What I learned today: Braided (or quasi-triangular) Hopf Algebras

This is a post in my ``psuedo-daily'' series ``What I learned Today''

A Hopf algebra H is endowed with both a multiplication map m: H \otimes H \rightarrow H and a comultiplication map \Delta: H \rightarrow H \otimes H. Many of our ``quantum'' objects lack commutivity or co-commutitivity, but not completely. In cases of co-commutitivity, the entities that lack it often have the lack of co-commutivity controlled by an invertible element \mathcal{R} \in H \otimes H in the following manner:

\displaystyle \tau \circ \Delta h = \mathcal{R}(\Delta h)\mathcal{R}^{-1}

Where \tau(x\otimes y) = y \otimes x is the flip operator. If we also put some restrictions on what element \mathcal{R} we can chose, we'll arrive at Drinfeld's theory of Quasi-tranigular, or Braided, Hopf Algebras. But first, let's look at an example: Let G be the Klein four-group, id est, G = \langle x, y : x^2 = y^2 = (xy)^2 = 1 \rangle and let kG be the group Hopf algebra. For q \in k define

\displaystyle \mathcal{R}_q = \frac{1}{2} (1\otimes 1 + 1\otimes x + x\otimes 1 - x\otimes x) + \frac{q}{2}(y \otimes y + \otimes xy +xy \otimes xy - xy \otimes y)

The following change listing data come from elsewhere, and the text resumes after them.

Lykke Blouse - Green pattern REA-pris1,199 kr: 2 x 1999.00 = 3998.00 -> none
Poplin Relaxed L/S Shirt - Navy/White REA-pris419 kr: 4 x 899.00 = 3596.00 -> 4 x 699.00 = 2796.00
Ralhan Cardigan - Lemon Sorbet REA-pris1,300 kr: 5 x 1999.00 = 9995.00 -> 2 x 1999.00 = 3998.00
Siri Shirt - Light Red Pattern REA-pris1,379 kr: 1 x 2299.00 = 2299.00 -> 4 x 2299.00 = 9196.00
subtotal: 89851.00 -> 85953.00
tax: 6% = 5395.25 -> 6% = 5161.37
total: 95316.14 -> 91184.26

Let's change the coproduct on kG to be \Delta x = x\otimes x and \Delta y = 1 \otimes y + y\otimes x. Also change the antipode to Sx = x and Sy = xy and the counit \epsilon (x) = 1 and \epsilon (y) = 0. This new Hopf algebra indeed obeys the \tau \circ \Delta h = \mathcal{R}_q (\Delta h) \mathcal{R}_q^{-1}. It also obeys the additional relations

\displaystyle (\Delta \otimes I) \mathcal{R} = \mathcal{R}_{13}\mathcal{R}_{23}

\displaystyle (I \otimes \Delta) \mathcal{R} = \mathcal{R}_{13}\mathcal{R}_{12}

Where \mathcal{R}_{23} = 1 \otimes \mathcal{R}, for instance. These three conditions are what defines a Braided Hopf algebra (we call them braided because their category of modules generates a braided category. More on that in a later post.) These Hopf algebras generate solutions to the \href{http://en.wikipedia.org/wiki/Yang

\displaystyle (c \otimes I)(I \otimes c)(c \otimes I) = (I \otimes c)(c \otimes I)(I \otimes c)

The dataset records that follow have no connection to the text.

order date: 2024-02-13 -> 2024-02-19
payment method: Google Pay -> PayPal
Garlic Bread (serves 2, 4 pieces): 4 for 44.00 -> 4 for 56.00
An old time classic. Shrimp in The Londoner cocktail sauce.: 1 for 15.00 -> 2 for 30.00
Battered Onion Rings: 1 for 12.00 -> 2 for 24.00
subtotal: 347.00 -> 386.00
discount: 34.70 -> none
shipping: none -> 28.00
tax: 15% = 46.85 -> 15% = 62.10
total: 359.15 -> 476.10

for an automorphism c of V \otimes V, where V is an H-module. To see this, let V and W be H modules and define an isomorphism of V \otimes W and W \otimes V by

\displaystyle c_{V,W} (v\otimes w) = \tau_{V,W} (\mathcal{R} (v\otimes w))

From here, one can show that for H-modules U, V, and W we have

\displaystyle c_{U\otimes V, W} = (c_{U,W} \otimes I_V)(I_U \otimes c_{V,W})

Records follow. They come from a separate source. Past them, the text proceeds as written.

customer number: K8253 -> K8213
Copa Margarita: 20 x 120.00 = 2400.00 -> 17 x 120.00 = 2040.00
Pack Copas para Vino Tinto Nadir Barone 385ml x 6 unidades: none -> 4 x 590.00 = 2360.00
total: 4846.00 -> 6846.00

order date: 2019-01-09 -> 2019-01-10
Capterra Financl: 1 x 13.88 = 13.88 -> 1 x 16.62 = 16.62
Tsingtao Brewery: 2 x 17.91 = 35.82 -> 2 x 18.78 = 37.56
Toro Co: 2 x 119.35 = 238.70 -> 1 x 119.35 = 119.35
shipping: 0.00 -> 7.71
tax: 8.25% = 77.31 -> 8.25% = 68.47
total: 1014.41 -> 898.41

\displaystyle c_{U, V\otimes W} = (I_V \otimes c_{U,W})(c_{U,V} \otimes I_W)

and finally

\displaystyle (c_{V,W} \otimes I_U) (I_V \otimes c_{U,W})(c_{U,V} \otimes I_W) = (I_W \otimes c_{U,V})(c_{U,W} \otimes I_V)(I_U \otimes c_{V,W})

Letting V = W = U, we see we have a solution of the Yang-Baxter equation. It's also worth noting that the element \mathcal{R} itself satisfies a version of the Yang-Baxter equation: \mathcal{R}_{12}\mathcal{R}_{13}\mathcal{R}_{23} = \mathcal{R}_{23}\mathcal{R}_{13}\mathcal{R}_{12}.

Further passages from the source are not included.